La sortie du nucléaire apporterait plus d’électricité

Le tableau est similaire pour l’année 2025: la poursuite inchangée de la transition énergétique permettrait la production de 68,7 térawattheures. Sans changement de cap et sans sortie du nucléaire, ce chiffre serait de 63,8. Le tournant énergétique forcé avec une sortie rapide du nucléaire produirait en revanche 72,5 térawattheures, et même 77,6 dans le cas d’une fin progressive du nucléaire. Les deux variantes entraîneraient une augmentation de la production annuelle de plus de neuf térawattheures – plus que la production annuelle de la centrale nucléaire de Gösgen.

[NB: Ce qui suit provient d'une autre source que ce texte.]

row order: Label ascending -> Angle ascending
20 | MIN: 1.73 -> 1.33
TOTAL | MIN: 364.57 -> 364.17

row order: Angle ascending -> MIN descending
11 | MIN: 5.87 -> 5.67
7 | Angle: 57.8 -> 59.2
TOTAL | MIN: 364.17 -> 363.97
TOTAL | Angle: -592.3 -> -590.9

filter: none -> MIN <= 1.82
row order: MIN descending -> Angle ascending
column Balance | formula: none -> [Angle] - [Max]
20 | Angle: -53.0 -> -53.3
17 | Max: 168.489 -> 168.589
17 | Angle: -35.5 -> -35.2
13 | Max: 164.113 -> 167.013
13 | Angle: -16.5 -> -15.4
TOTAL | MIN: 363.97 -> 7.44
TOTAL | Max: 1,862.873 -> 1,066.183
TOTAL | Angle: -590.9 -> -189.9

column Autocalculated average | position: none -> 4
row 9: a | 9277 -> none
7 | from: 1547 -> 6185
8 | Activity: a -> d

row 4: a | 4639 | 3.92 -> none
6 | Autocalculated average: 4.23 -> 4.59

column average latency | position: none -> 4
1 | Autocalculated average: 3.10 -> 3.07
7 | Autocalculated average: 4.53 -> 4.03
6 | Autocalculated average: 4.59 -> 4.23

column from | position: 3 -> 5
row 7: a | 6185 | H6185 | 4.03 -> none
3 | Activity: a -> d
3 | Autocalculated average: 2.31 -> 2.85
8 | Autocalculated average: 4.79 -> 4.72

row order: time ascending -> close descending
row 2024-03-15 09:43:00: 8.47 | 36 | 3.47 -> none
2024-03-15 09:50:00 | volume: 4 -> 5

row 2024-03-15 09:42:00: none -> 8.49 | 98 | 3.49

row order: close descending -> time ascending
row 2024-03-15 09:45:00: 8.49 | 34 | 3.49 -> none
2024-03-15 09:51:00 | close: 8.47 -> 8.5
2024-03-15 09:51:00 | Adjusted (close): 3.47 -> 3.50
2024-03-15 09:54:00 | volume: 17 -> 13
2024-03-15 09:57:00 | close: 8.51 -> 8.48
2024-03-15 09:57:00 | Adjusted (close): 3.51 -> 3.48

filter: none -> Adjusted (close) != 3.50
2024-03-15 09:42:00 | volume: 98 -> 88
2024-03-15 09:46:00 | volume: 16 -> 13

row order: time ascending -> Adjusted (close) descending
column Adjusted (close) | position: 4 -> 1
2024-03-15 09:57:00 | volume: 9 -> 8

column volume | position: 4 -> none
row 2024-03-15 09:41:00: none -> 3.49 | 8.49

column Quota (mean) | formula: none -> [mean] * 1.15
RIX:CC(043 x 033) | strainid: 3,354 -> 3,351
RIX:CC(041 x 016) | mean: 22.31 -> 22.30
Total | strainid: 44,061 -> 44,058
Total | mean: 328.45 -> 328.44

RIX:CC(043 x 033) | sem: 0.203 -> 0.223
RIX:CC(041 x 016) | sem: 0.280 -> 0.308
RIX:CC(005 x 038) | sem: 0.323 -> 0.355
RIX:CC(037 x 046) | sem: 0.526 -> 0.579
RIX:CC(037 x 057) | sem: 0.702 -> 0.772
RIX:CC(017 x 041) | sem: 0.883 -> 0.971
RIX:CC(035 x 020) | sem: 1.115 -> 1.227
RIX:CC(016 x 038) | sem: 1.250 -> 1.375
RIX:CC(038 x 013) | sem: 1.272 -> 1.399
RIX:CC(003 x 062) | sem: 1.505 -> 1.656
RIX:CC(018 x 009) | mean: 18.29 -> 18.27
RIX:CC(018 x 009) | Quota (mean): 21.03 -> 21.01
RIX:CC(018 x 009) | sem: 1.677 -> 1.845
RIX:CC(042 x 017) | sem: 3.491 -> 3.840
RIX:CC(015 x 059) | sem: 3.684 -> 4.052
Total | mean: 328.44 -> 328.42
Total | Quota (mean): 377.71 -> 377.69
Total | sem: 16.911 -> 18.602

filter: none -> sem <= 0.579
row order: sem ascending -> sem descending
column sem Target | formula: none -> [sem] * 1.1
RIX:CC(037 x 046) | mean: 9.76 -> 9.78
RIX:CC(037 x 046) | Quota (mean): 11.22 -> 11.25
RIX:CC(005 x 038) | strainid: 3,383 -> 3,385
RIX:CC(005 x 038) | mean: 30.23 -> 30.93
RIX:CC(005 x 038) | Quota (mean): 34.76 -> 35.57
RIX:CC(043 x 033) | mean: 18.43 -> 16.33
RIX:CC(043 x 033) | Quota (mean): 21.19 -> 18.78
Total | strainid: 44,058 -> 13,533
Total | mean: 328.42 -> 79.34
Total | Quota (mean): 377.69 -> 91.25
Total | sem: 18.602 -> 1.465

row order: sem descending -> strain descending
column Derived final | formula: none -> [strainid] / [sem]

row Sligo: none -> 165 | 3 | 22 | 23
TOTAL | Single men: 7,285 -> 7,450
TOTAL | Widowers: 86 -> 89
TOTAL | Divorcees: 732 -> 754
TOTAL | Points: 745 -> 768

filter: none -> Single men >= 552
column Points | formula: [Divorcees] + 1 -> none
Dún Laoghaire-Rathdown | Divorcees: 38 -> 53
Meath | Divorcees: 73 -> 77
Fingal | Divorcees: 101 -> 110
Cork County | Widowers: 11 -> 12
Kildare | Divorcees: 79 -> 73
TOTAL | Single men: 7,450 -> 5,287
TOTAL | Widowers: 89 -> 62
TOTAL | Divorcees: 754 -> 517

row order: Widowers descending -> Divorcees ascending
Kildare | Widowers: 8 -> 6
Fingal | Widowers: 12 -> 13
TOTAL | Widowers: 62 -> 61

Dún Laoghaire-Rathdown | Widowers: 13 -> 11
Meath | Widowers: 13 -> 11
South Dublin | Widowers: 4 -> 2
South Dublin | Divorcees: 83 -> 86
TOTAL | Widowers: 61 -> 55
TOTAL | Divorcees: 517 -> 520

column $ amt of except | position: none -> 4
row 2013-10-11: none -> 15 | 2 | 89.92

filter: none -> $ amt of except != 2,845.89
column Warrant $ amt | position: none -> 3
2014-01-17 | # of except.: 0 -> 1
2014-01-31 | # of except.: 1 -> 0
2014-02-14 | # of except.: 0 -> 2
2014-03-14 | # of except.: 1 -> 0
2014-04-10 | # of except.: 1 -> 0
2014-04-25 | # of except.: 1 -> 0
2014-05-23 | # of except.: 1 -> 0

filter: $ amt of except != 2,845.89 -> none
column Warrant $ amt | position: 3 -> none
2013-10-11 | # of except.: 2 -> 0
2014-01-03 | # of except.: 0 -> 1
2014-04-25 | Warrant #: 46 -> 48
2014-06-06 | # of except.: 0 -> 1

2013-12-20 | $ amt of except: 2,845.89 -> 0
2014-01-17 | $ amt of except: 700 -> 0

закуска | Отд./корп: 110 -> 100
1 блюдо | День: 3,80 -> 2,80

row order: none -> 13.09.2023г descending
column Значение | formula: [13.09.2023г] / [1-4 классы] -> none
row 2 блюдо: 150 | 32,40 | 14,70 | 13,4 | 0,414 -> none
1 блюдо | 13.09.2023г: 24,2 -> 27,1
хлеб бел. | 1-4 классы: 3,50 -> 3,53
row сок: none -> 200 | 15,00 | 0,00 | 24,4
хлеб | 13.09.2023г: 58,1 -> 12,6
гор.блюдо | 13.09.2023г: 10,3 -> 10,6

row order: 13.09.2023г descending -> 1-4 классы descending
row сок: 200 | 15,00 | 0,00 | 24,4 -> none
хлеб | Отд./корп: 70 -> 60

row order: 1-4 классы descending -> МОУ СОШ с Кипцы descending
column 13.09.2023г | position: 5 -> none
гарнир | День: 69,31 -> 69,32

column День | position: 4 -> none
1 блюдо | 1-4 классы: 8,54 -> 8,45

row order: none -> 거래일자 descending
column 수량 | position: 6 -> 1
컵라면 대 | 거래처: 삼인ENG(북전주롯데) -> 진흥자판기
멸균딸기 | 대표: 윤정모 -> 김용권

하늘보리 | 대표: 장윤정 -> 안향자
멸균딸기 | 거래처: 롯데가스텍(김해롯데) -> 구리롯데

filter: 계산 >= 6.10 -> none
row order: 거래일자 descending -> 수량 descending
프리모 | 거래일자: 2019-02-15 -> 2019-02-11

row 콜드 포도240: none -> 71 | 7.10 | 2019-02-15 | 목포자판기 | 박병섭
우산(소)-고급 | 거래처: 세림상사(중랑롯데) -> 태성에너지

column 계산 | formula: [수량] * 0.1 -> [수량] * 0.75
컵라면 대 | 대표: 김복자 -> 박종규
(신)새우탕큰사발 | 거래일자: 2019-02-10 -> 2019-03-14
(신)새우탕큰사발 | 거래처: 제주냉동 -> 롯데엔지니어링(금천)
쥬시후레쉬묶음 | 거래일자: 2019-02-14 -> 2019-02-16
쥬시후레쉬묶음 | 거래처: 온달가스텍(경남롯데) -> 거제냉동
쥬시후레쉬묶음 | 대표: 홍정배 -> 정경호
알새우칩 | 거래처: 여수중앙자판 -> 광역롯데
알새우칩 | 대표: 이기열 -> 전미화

Cela est d’autant plus remarquable qu’en 2025, une coupure de l'approvisionnement depuis l’Union européenne (UE) est possible: la Suisse n’a pas d’accord avec cette dernière, raison pour laquelle les importations d’électricité ne seront plus garanties en hiver à partir de cette date.

«L’étude montre que la transition énergétique n’a pas échoué», pointe Jürg Rohrer, maître de conférences en énergies renouvelables à la Haute école des sciences appliquées de Zurich. Ce dernier n’a pas participé à l’enquête, mais constate «que nous serions nettement plus avancés si nous avions poursuivi la transition de manière plus exploratoire».

L’étude montre qu’une sortie rapide du nucléaire réduit la production d’électricité. «Malgré tout, il serait important de fixer une date d’arrêt, propose Jürg Rohrer. Cela aurait pour conséquence un caractère contraignant qui accélérerait le développement des énergies renouvelables.»